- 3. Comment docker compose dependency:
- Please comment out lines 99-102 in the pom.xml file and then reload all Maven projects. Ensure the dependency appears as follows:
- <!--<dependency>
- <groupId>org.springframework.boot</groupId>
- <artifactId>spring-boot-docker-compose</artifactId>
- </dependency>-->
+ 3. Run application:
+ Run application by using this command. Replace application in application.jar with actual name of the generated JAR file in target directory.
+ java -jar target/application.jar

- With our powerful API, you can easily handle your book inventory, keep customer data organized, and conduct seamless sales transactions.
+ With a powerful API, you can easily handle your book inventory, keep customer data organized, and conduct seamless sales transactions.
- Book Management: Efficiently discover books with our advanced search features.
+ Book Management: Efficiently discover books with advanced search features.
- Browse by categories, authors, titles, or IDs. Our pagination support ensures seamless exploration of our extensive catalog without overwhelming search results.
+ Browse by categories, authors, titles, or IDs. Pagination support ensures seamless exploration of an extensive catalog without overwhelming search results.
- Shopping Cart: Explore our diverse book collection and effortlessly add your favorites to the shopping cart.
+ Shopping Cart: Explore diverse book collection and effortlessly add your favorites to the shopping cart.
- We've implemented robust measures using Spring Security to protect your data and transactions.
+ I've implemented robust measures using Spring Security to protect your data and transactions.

**Task**
For the listing above, print only the lines starting at the line containing "java -jar target/application.jar" and ending at the line containing "- Browse by", exactly, both included.

**Answer to the exercise**
+ java -jar target/application.jar

- With our powerful API, you can easily handle your book inventory, keep customer data organized, and conduct seamless sales transactions.
+ With a powerful API, you can easily handle your book inventory, keep customer data organized, and conduct seamless sales transactions.
- Book Management: Efficiently discover books with our advanced search features.
+ Book Management: Efficiently discover books with advanced search features.
- Browse by categories, authors, titles, or IDs. Our pagination support ensures seamless exploration of our extensive catalog without overwhelming search results.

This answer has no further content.